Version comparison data
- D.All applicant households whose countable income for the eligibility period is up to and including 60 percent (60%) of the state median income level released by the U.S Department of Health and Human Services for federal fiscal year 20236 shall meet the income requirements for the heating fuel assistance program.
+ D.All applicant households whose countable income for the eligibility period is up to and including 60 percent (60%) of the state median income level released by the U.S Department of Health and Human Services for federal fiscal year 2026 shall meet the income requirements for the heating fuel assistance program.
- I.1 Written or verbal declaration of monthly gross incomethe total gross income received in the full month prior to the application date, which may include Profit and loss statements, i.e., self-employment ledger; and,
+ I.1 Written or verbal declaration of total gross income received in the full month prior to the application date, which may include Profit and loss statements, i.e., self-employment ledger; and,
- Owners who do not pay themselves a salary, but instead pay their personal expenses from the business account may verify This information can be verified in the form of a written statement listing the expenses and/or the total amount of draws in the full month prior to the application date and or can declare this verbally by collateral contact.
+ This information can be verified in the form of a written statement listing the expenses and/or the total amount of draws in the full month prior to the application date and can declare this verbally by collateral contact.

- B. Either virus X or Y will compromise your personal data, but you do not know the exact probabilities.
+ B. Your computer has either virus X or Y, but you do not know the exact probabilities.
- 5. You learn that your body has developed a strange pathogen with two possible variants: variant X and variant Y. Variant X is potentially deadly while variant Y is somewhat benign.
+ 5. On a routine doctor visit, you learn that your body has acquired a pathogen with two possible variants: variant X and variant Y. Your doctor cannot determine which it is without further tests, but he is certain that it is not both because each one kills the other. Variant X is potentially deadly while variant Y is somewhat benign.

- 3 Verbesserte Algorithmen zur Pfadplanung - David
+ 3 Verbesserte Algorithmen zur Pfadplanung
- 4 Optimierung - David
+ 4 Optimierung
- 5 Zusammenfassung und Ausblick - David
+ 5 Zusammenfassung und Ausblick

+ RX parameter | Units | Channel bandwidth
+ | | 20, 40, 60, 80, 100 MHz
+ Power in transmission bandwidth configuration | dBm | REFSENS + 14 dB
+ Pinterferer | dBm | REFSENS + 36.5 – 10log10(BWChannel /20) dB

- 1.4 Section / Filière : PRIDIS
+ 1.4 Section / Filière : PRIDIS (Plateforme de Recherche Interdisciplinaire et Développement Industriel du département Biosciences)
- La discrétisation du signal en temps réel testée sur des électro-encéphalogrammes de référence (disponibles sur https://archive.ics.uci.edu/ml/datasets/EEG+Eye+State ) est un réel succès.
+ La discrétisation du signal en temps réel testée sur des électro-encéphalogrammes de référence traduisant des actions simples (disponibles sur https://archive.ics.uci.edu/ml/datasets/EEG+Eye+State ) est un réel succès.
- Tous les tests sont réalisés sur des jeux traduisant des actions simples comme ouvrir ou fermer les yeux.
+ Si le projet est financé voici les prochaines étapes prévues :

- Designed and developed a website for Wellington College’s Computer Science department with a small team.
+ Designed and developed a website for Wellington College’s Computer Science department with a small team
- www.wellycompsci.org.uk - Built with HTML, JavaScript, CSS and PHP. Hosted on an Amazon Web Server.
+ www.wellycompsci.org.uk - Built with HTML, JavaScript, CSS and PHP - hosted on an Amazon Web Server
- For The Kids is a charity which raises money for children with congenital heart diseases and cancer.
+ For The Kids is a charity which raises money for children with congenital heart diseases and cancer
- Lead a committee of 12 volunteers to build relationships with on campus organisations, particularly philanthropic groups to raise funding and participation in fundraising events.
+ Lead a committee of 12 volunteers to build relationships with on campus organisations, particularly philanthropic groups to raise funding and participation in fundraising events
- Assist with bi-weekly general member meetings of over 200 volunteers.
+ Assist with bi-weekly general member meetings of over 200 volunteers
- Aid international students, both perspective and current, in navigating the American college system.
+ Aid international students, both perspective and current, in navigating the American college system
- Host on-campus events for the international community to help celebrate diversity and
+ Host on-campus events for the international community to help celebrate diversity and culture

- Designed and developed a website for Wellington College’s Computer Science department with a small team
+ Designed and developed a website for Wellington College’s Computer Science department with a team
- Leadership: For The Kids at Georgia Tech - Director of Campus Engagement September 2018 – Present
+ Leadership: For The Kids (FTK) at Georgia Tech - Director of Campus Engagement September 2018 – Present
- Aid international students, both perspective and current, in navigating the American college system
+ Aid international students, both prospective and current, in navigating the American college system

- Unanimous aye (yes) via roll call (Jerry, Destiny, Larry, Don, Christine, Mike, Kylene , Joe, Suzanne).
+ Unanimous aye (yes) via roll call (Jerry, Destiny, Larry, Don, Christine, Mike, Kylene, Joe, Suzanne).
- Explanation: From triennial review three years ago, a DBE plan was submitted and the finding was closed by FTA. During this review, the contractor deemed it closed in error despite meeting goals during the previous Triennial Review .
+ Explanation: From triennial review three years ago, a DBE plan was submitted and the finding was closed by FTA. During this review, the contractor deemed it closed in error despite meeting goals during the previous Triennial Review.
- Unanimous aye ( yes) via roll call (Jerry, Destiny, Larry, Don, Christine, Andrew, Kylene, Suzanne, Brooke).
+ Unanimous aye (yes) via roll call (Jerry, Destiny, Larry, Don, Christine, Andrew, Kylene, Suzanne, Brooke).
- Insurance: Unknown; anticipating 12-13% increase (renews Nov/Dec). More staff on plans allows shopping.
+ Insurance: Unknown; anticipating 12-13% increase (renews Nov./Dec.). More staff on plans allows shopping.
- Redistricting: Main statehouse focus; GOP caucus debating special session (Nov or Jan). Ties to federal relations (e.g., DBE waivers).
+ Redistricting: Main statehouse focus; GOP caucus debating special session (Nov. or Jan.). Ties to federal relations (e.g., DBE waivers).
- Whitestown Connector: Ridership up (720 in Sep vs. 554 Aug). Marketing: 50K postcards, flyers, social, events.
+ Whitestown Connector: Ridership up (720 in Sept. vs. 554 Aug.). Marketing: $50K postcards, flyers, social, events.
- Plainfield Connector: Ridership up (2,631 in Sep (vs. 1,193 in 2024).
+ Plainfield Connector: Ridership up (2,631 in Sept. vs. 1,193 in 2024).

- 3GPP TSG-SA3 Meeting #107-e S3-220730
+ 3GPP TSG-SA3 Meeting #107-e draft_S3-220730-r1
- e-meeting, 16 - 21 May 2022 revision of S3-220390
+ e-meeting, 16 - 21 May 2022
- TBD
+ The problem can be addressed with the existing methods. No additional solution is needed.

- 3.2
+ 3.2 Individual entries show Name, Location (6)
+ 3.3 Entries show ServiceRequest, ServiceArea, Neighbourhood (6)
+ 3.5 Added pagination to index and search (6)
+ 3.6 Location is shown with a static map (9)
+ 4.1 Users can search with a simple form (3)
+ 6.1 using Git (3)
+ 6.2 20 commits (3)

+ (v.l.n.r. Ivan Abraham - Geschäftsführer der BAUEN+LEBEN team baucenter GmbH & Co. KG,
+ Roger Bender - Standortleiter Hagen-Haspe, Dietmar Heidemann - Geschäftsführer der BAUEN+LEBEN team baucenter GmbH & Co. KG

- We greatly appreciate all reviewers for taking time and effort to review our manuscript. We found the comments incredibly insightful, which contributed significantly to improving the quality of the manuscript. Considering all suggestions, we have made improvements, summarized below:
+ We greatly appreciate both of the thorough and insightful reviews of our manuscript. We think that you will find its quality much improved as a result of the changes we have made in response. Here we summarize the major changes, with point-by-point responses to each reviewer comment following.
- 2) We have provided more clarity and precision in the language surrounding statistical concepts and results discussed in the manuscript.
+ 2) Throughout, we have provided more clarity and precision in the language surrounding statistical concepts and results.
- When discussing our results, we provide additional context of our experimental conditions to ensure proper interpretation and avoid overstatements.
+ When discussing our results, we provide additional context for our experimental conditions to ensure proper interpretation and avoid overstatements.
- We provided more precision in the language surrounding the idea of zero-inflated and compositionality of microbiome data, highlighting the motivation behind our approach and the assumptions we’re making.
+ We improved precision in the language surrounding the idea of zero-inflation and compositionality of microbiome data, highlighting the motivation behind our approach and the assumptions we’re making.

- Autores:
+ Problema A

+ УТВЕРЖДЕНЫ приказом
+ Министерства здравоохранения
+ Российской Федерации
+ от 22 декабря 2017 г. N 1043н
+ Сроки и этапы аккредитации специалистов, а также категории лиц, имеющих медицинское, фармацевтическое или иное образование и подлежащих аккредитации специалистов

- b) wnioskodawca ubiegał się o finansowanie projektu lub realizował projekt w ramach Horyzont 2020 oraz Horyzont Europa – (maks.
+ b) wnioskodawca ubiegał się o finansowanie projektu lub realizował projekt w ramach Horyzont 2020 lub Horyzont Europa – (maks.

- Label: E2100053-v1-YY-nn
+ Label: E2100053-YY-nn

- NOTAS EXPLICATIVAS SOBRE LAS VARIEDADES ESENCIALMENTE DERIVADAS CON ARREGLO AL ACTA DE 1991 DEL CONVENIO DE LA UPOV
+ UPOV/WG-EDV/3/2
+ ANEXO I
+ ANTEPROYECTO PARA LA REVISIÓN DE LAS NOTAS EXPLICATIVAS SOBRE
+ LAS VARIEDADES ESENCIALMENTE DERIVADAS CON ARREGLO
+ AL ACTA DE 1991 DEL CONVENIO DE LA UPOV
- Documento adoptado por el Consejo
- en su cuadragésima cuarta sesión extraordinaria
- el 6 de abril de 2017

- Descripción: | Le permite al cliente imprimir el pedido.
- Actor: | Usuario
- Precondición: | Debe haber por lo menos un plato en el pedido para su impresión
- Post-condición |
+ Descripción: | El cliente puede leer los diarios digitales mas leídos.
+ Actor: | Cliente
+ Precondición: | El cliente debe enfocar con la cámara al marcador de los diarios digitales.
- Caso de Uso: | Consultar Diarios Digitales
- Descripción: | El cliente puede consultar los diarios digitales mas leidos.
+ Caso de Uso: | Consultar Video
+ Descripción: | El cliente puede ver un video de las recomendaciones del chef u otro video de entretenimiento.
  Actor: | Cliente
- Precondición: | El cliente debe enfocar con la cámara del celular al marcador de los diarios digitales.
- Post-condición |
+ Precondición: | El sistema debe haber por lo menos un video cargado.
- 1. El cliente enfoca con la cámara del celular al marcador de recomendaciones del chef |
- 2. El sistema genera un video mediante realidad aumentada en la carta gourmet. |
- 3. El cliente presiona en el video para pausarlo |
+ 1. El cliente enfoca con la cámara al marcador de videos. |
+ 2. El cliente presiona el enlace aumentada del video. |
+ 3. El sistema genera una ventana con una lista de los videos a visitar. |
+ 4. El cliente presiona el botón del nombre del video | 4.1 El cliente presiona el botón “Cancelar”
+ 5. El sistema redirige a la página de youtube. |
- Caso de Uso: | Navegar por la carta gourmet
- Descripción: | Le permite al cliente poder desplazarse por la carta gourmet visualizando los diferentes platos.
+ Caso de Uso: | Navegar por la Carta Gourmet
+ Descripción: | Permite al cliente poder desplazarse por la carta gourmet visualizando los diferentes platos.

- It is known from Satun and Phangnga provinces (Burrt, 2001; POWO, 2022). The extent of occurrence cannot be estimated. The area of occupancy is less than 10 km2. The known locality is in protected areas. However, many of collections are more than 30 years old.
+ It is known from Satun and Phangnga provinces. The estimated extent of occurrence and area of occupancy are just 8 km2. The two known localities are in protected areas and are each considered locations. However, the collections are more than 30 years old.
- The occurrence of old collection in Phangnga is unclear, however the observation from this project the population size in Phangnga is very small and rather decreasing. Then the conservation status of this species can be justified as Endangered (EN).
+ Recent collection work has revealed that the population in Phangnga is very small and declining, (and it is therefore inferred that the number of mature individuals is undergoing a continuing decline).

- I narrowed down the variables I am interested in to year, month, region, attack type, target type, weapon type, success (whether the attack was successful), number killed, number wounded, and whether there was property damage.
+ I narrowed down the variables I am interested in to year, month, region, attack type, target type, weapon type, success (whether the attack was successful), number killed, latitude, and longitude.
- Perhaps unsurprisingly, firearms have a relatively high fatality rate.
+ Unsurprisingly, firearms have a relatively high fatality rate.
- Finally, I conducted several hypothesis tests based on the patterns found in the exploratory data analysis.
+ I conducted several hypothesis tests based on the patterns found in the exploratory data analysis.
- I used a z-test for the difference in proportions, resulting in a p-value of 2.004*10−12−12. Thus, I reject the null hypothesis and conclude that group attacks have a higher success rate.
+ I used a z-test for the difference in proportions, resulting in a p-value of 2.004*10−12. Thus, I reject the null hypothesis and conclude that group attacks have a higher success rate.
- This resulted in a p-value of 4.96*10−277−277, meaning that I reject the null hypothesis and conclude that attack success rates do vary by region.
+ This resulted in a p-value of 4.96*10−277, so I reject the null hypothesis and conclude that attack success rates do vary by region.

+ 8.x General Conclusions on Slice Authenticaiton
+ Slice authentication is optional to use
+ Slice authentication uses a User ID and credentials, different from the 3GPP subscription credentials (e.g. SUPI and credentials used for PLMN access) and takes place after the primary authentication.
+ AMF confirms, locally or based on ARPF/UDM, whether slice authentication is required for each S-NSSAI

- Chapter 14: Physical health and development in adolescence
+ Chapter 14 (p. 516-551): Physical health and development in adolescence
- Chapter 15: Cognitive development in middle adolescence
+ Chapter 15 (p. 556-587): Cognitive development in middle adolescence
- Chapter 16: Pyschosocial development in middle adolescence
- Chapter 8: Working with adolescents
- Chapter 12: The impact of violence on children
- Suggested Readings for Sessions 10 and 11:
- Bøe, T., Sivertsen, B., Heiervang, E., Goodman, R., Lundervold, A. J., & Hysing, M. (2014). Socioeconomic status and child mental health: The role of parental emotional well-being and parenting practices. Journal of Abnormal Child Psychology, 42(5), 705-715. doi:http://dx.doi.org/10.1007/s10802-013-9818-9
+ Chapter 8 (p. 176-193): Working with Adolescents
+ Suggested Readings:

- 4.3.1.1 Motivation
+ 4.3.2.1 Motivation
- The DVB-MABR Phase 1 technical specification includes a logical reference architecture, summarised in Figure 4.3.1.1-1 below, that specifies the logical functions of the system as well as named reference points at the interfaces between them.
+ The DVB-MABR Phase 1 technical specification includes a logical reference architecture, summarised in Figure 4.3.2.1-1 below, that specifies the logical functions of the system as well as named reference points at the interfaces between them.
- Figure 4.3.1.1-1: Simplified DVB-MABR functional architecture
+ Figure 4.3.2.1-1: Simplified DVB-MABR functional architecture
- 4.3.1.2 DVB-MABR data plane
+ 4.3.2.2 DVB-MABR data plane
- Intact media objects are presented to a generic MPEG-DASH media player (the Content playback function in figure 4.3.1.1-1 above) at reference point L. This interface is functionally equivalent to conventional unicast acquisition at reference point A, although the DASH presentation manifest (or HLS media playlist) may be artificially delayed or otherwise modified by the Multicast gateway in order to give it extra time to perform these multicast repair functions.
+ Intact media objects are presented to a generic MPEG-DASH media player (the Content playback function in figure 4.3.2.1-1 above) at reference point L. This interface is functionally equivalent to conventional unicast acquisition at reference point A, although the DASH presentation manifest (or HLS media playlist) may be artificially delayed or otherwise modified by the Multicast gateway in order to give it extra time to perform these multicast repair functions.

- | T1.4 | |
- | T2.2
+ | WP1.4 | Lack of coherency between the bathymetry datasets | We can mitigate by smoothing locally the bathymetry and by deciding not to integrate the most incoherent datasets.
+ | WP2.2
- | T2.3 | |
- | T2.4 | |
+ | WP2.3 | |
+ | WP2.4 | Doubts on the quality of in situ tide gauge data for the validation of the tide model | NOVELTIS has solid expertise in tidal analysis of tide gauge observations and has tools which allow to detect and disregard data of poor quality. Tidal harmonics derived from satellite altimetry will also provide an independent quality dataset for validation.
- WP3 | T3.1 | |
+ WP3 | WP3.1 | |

▶ Assignment: From the records above, copy out the line with "- Caso de Uso: | Consultar Diarios Digitales", the line with "the collections are more than 30 years old.", and every line between them, word for word.

▶ Finished exercise:
- Caso de Uso: | Consultar Diarios Digitales
- Descripción: | El cliente puede consultar los diarios digitales mas leidos.
+ Caso de Uso: | Consultar Video
+ Descripción: | El cliente puede ver un video de las recomendaciones del chef u otro video de entretenimiento.
  Actor: | Cliente
- Precondición: | El cliente debe enfocar con la cámara del celular al marcador de los diarios digitales.
- Post-condición |
+ Precondición: | El sistema debe haber por lo menos un video cargado.
- 1. El cliente enfoca con la cámara del celular al marcador de recomendaciones del chef |
- 2. El sistema genera un video mediante realidad aumentada en la carta gourmet. |
- 3. El cliente presiona en el video para pausarlo |
+ 1. El cliente enfoca con la cámara al marcador de videos. |
+ 2. El cliente presiona el enlace aumentada del video. |
+ 3. El sistema genera una ventana con una lista de los videos a visitar. |
+ 4. El cliente presiona el botón del nombre del video | 4.1 El cliente presiona el botón “Cancelar”
+ 5. El sistema redirige a la página de youtube. |
- Caso de Uso: | Navegar por la carta gourmet
- Descripción: | Le permite al cliente poder desplazarse por la carta gourmet visualizando los diferentes platos.
+ Caso de Uso: | Navegar por la Carta Gourmet
+ Descripción: | Permite al cliente poder desplazarse por la carta gourmet visualizando los diferentes platos.

- It is known from Satun and Phangnga provinces (Burrt, 2001; POWO, 2022). The extent of occurrence cannot be estimated. The area of occupancy is less than 10 km2. The known locality is in protected areas. However, many of collections are more than 30 years old.
+ It is known from Satun and Phangnga provinces. The estimated extent of occurrence and area of occupancy are just 8 km2. The two known localities are in protected areas and are each considered locations. However, the collections are more than 30 years old.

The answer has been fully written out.